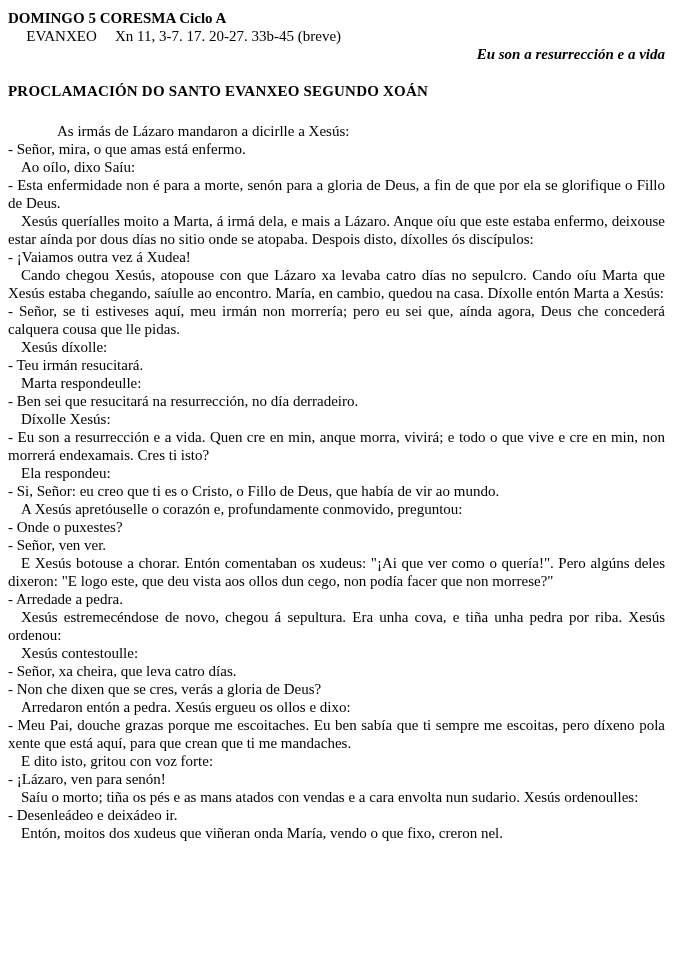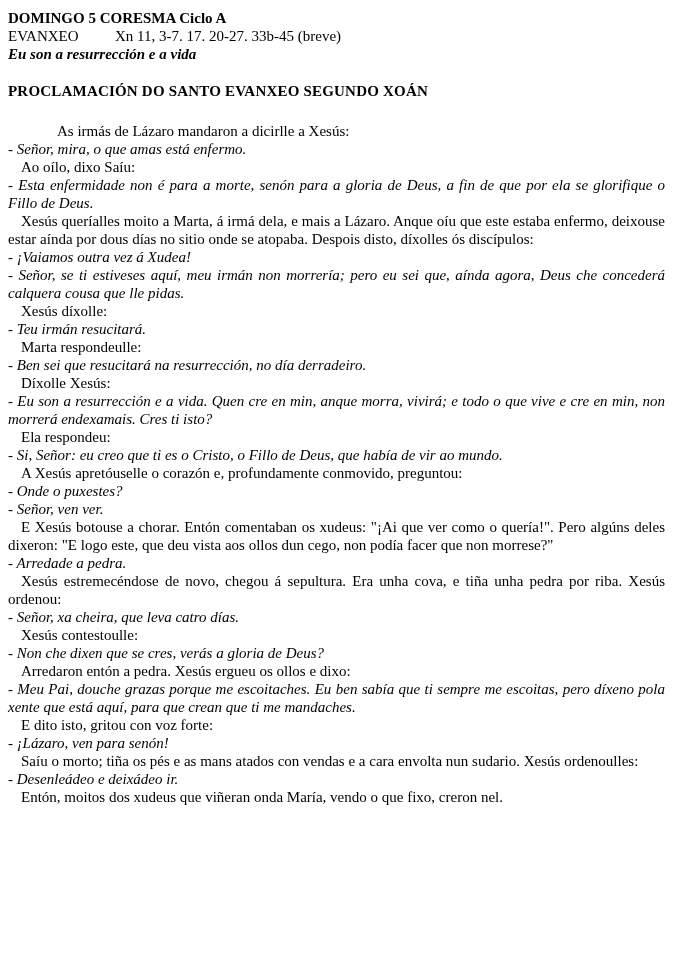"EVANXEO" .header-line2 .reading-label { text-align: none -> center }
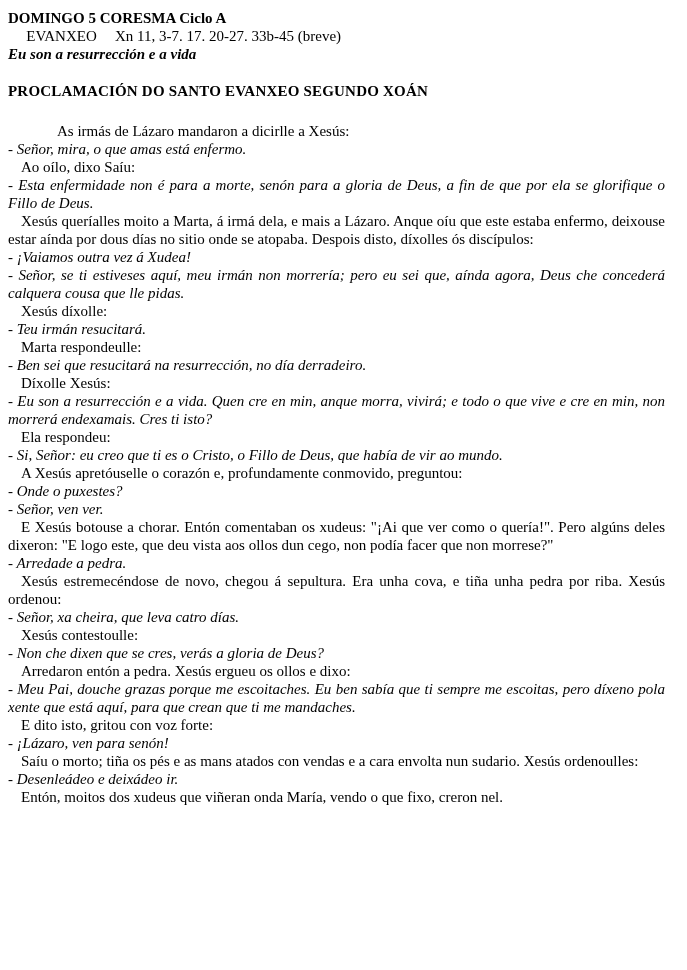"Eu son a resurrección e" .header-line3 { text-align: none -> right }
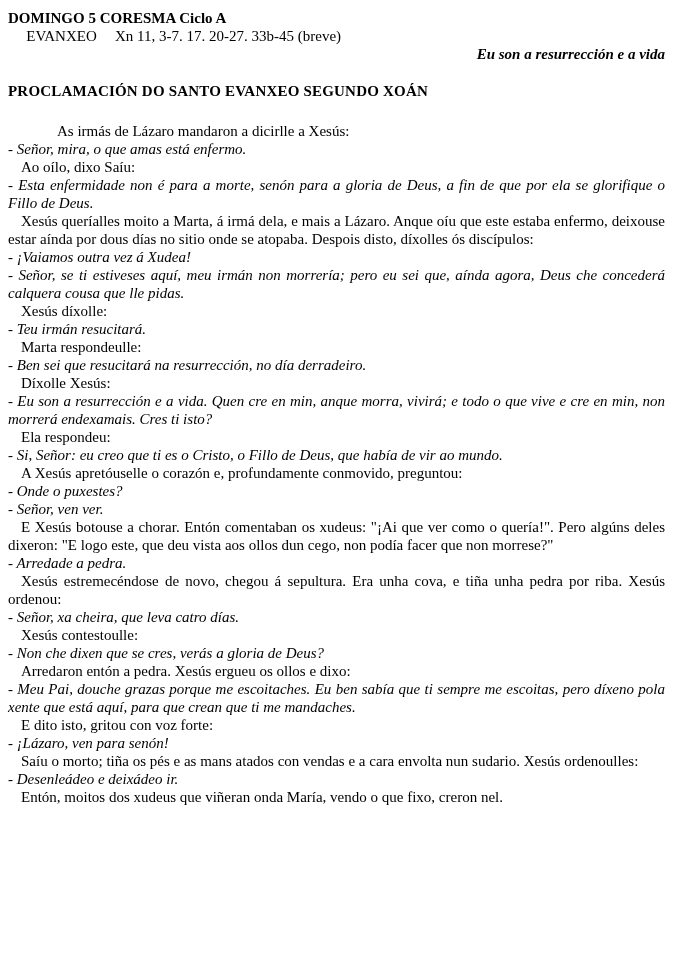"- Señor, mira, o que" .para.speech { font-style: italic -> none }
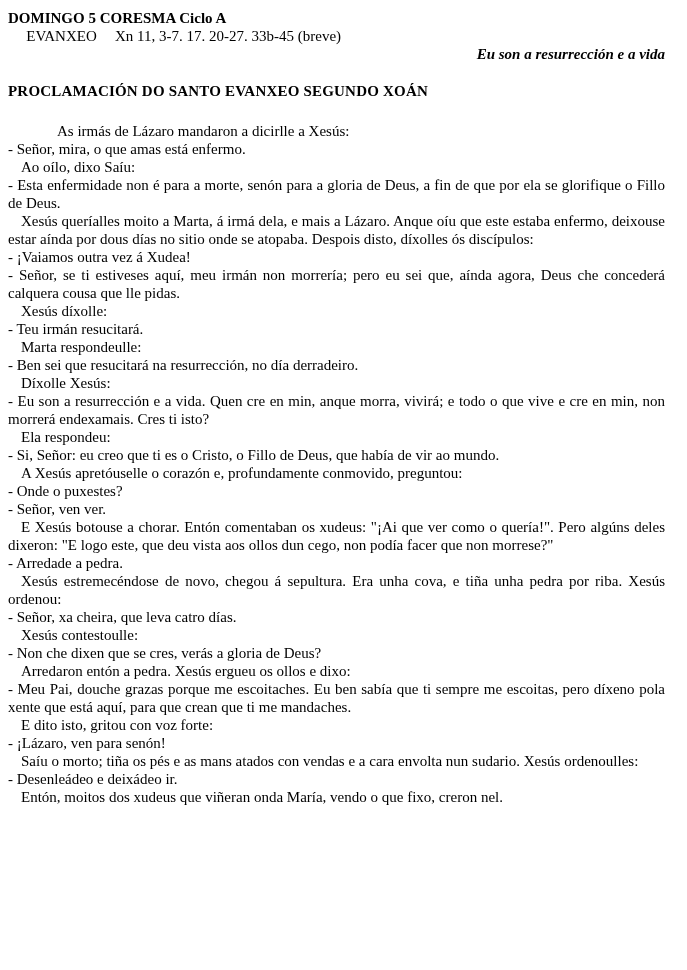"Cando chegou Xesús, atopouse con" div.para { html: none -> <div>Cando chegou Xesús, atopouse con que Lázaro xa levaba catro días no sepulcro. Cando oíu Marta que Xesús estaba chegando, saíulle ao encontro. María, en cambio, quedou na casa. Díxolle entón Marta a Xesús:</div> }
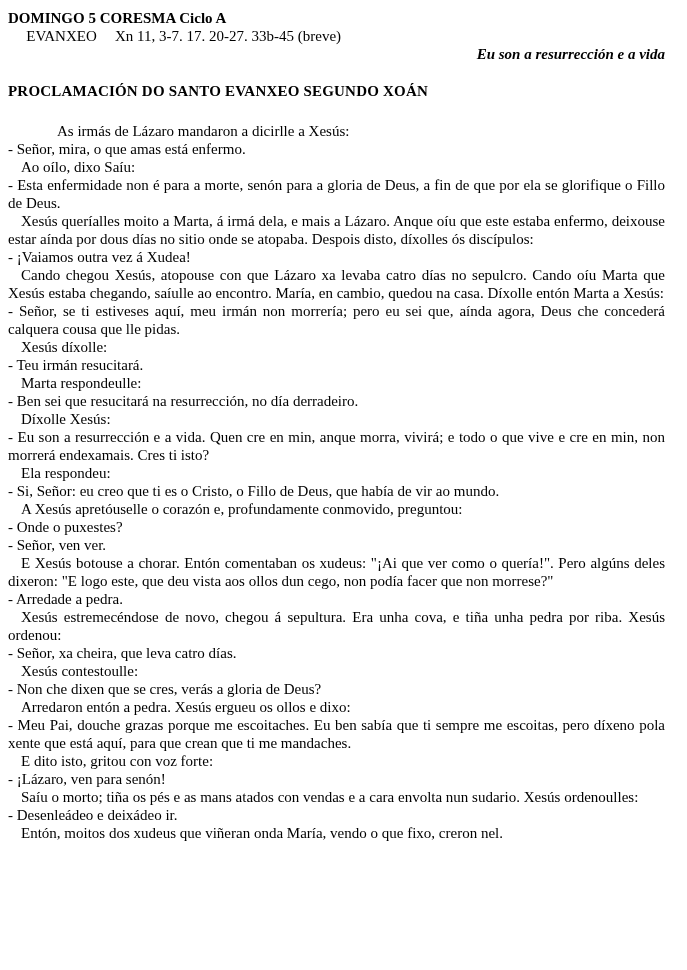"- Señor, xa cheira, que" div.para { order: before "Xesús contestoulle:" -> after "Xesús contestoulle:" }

━━━━━━

## TO DO
Please output the full listing above exactly, minus any pictures.

## RESPONSE AREA
"EVANXEO" .header-line2 .reading-label { text-align: none -> center }
"Eu son a resurrección e" .header-line3 { text-align: none -> right }
"- Señor, mira, o que" .para.speech { font-style: italic -> none }
"Cando chegou Xesús, atopouse con" div.para { html: none -> <div>Cando chegou Xesús, atopouse con que Lázaro xa levaba catro días no sepulcro. Cando oíu Marta que Xesús estaba chegando, saíulle ao encontro. María, en cambio, quedou na casa. Díxolle entón Marta a Xesús:</div> }
"- Señor, xa cheira, que" div.para { order: before "Xesús contestoulle:" -> after "Xesús contestoulle:" }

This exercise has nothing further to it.